Queen Mary University of London: New research shows ethnicity and deprivation are independently associated with dementia risk
Scientists believe that ethnicity may affect dementia risk because of its impact on other risk factors like vascular diseases, access to health services, racism and socioeconomic deprivation. However, most dementia research involves relatively affluent people of White European ancestry, so existing evidence can’t unpick the risks facing different groups. This new research is the first to adequately represent a diverse UK population, studying more than a million people across London’s East End.
Queen Mary researchers funded by a grant from Barts Charity analysed a decade of primary care data, comparing medical records from 4,137 people with dementia to those from 15,754 people of similar age without dementia. While investigating whether dementia was more common among people from ethnic minority groups or socioeconomically deprived areas, they also looked at whether the disease could be explained by other clinical risk factors and health behaviours.

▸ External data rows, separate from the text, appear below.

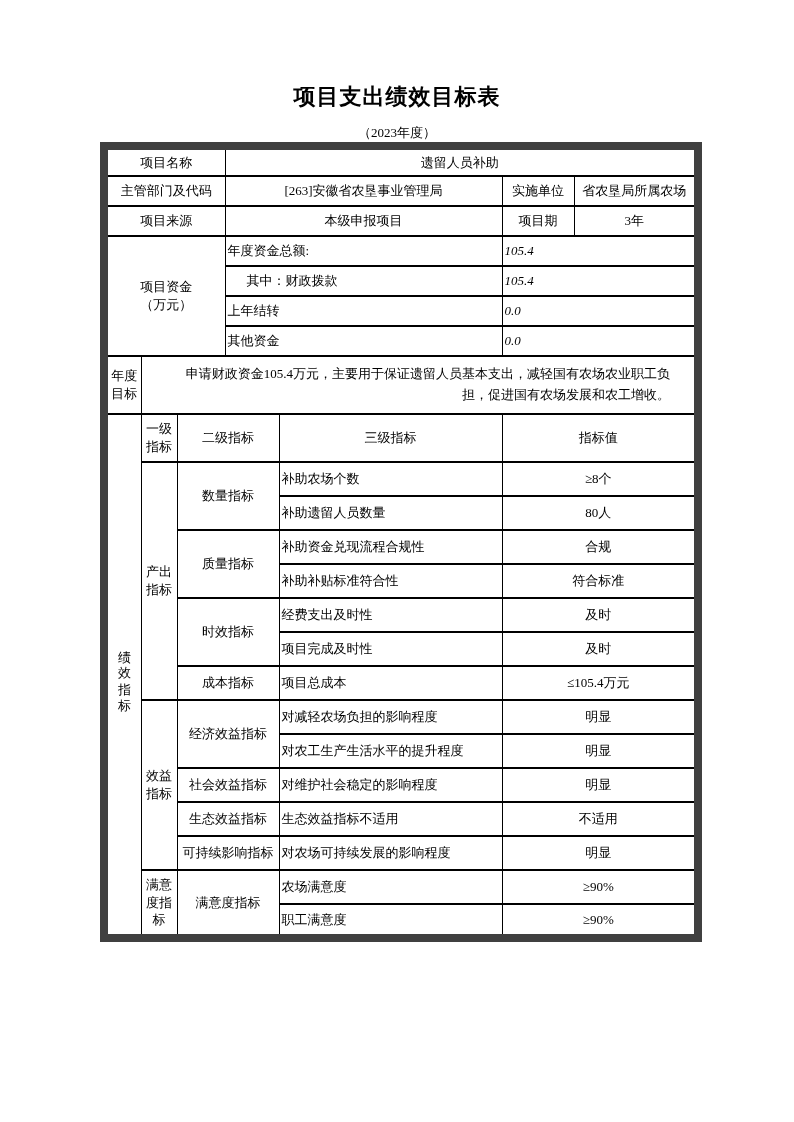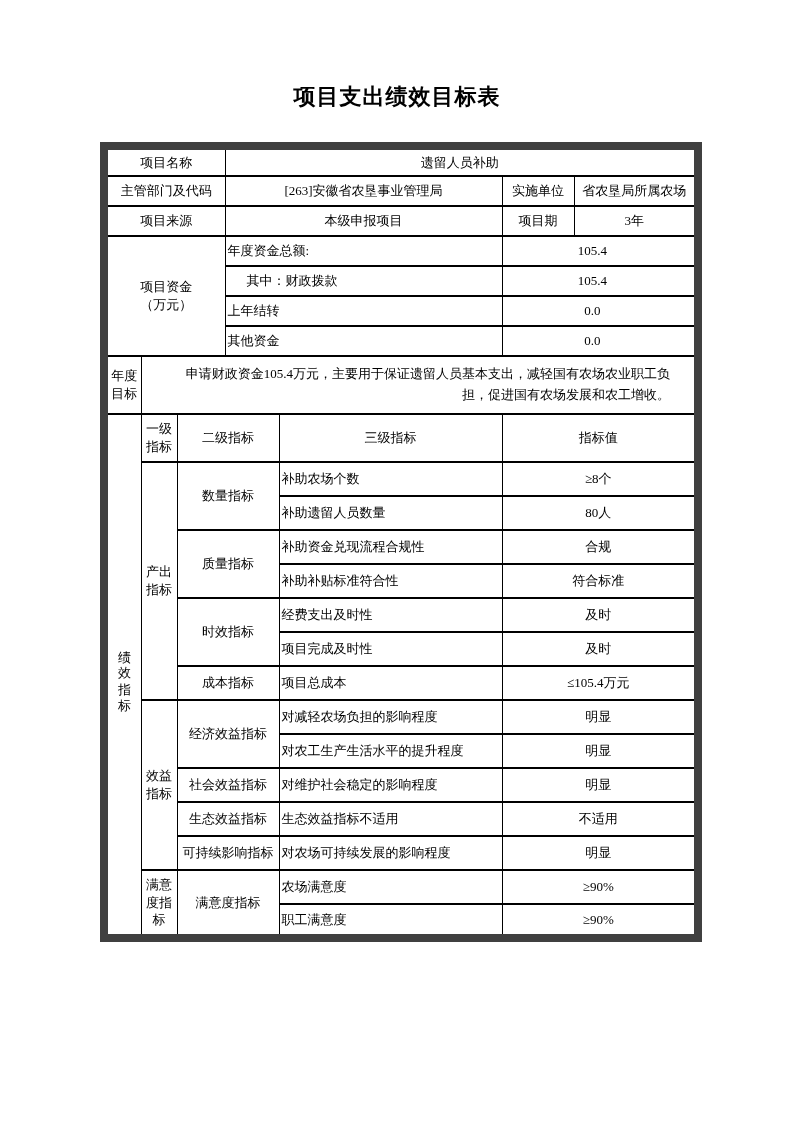--- a/index.html
+++ b/index.html
@@ -70,6 +70,7 @@
 <div class="page">
 
   <div class="doc-title">项目支出绩效目标表</div>
+  <div class="doc-subtitle">（2023年度）</div>
 
   <table class="main">
     <colgroup>

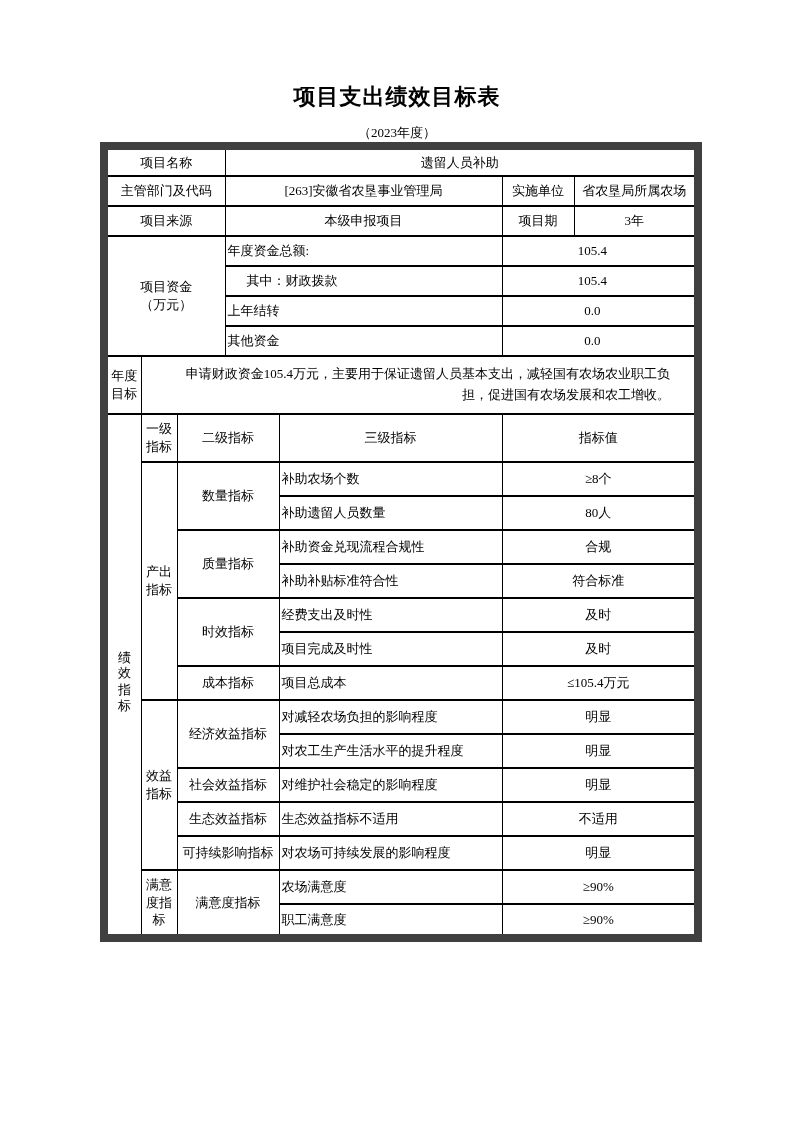--- a/index.html
+++ b/index.html
@@ -52,7 +52,7 @@
   tr.r48 { height: 48px; }
   tr.r34 { height: 34px; }
   .cell-left  { text-align: left;  }
-  .cell-right { text-align: center; padding-right: 14px; }
+  .cell-right { text-align: left; padding-right: 14px; font-style: italic; }
   .indent-1   { padding-left: 21px; }
   .indent-2   { }
   .pre        { white-space: pre-line; }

The study found around 1 in 10 cases of dementia were linked to ethnicity, and a similar number to socioeconomic deprivation (population attributable risks of 9.7% and 11.7% respectively) – even after adjusting for modifiable risk factors like smoking, weight and vascular health. Stressful and traumatic life events have been linked to dementia, so it’s thought that issues like racism and poverty-induced stress could play a role in raising the risk of the disease among these groups.

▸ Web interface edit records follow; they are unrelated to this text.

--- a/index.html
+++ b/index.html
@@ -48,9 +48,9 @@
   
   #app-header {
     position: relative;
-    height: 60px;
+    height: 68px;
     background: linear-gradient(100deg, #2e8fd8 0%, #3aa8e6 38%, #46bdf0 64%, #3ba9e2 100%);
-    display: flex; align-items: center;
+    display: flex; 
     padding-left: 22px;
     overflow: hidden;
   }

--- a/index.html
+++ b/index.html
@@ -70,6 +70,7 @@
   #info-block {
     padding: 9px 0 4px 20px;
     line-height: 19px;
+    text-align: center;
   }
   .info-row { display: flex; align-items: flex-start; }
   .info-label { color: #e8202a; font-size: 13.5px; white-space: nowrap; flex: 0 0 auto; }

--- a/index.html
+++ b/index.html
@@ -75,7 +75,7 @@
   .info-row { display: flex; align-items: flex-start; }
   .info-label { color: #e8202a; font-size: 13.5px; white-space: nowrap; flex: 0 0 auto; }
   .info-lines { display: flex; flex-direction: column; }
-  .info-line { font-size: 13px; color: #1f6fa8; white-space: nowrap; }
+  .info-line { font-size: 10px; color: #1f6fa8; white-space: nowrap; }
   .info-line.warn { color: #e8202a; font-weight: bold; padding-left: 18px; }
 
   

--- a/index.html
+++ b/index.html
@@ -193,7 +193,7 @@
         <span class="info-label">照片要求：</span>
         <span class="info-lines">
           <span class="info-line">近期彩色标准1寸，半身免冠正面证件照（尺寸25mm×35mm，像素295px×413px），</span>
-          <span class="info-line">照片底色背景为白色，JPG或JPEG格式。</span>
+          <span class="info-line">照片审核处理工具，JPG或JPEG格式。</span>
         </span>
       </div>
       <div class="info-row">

Black and South Asian people were more likely to develop dementia than their White counterparts (odds ratios of 1.43 and 1.17 respectively) and were likely to be diagnosed at an earlier age (0.7 and 0.55 respectively). People living in more socioeconomically deprived areas also faced higher risks, with dementia twice as common in the poorest group compared with the most affluent (based on 10 deciles in the English indices of deprivation).
Researchers acknowledge the study is limited by lack of data on some dementia risk factors, such as education and air pollution. However, studying a single geographical region is likely to have reduced confounding by environmental factors; it’s also unlikely that education could explain the difference in dementia cases, as research has only found this to be a risk factor when people have no secondary education at all, which is only the case for 0.2% of UK adults.
Phazha Bothongo, who led the study at Queen Mary’s Wolfson Institute of Population Health, explained: “These results show that ethnicity and area deprivation in East London are independently associated with dementia – and, crucially, this effect may not be attributable to other risk factors. Further study is needed to unpick the underlying mechanisms by which ethnicity and deprivation confer this increased risk of dementia, so that efforts to prevent the disease can be applied across ethnic and socioeconomic boundaries.”
Dr Charles Marshall, honorary consultant neurologist at Queen Mary and senior author of the study, continued: “This research highlights a need to prioritise dementia prevention strategies in diverse and deprived populations, where previously the focus has been on modifiable risk factors. Our findings suggest there may be relatively modest benefits in targeting established modifiable risk factors, but we could potentially prevent a greater proportion of cases by targeting any modifiable factors underlying the increased risk attributable to ethnicity and deprivation.”